# GIVEN RECORDS
● ● ● ●
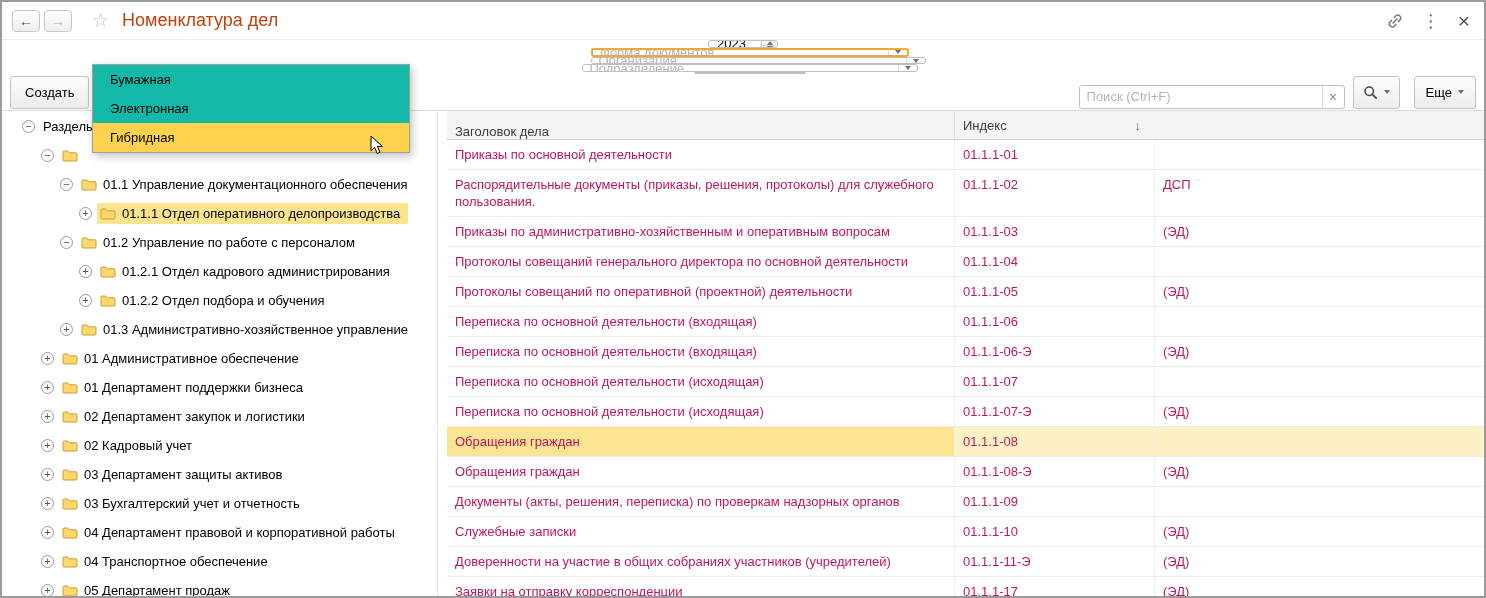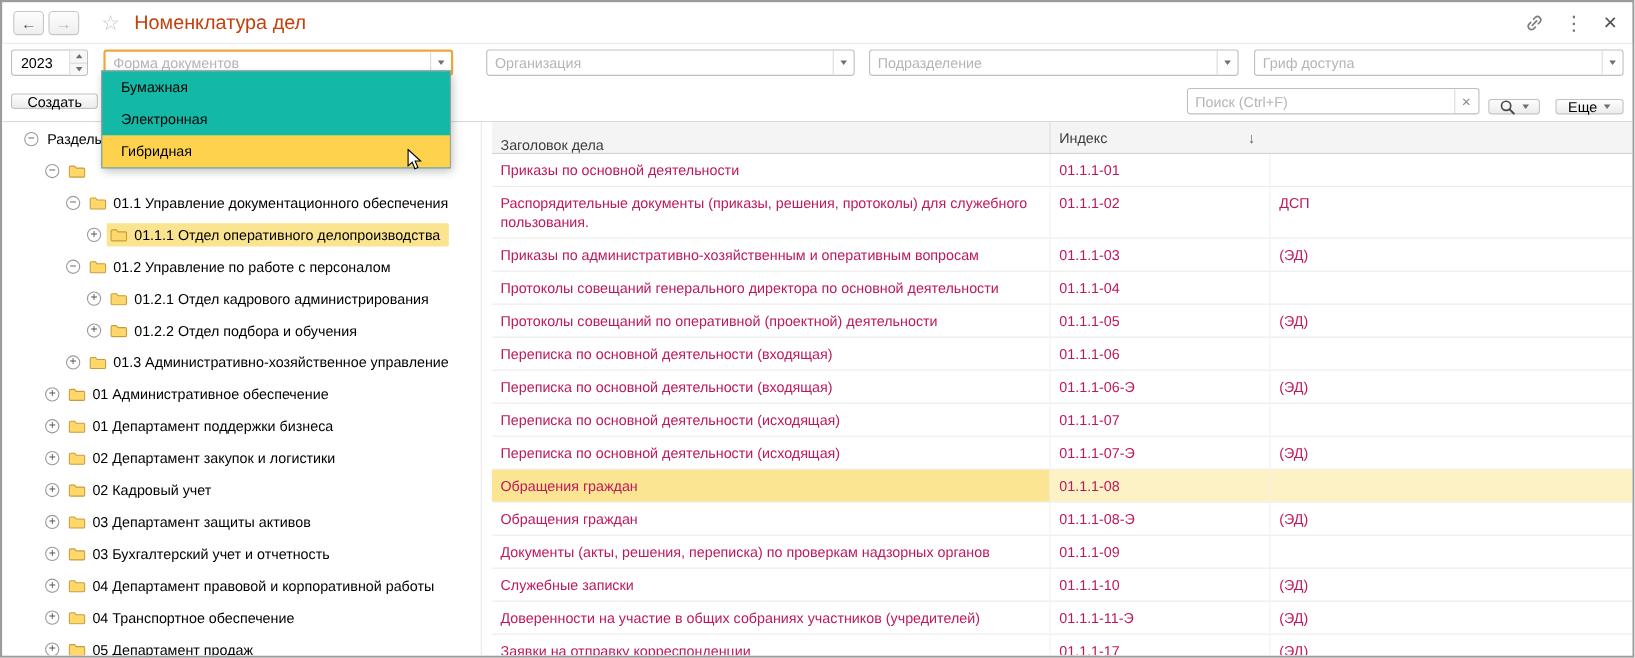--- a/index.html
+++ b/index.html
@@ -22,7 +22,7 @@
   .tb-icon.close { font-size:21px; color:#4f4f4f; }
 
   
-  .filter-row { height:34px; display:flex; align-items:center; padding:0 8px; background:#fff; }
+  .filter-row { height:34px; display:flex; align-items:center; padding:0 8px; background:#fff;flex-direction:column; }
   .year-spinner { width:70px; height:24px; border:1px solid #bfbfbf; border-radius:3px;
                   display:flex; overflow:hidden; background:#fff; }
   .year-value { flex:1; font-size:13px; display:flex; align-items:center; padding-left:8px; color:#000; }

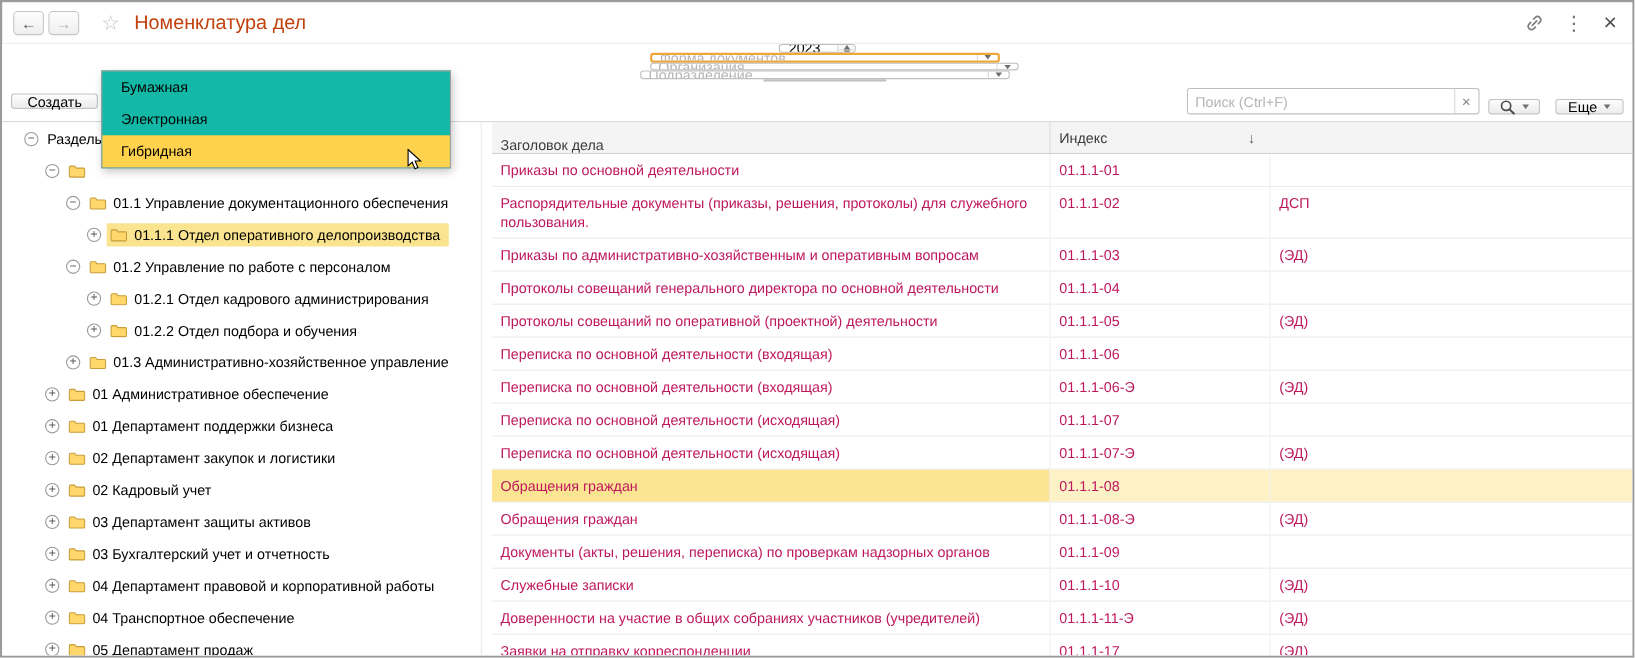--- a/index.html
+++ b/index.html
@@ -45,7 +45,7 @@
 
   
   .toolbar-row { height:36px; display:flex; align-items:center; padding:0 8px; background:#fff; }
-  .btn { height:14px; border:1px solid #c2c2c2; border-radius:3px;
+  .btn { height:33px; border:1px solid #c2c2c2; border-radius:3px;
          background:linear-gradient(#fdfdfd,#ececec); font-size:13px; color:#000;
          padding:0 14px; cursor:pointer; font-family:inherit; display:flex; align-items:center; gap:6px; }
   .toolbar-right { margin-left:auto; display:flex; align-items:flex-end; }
● ● ● ●
# EXERCISE DETAILS
Search the entries for "radius" and copy out each line that has it.

# EXPECTED OUTPUT
   .year-spinner { width:70px; height:24px; border:1px solid #bfbfbf; border-radius:3px;
-  .btn { height:14px; border:1px solid #c2c2c2; border-radius:3px;
+  .btn { height:33px; border:1px solid #c2c2c2; border-radius:3px;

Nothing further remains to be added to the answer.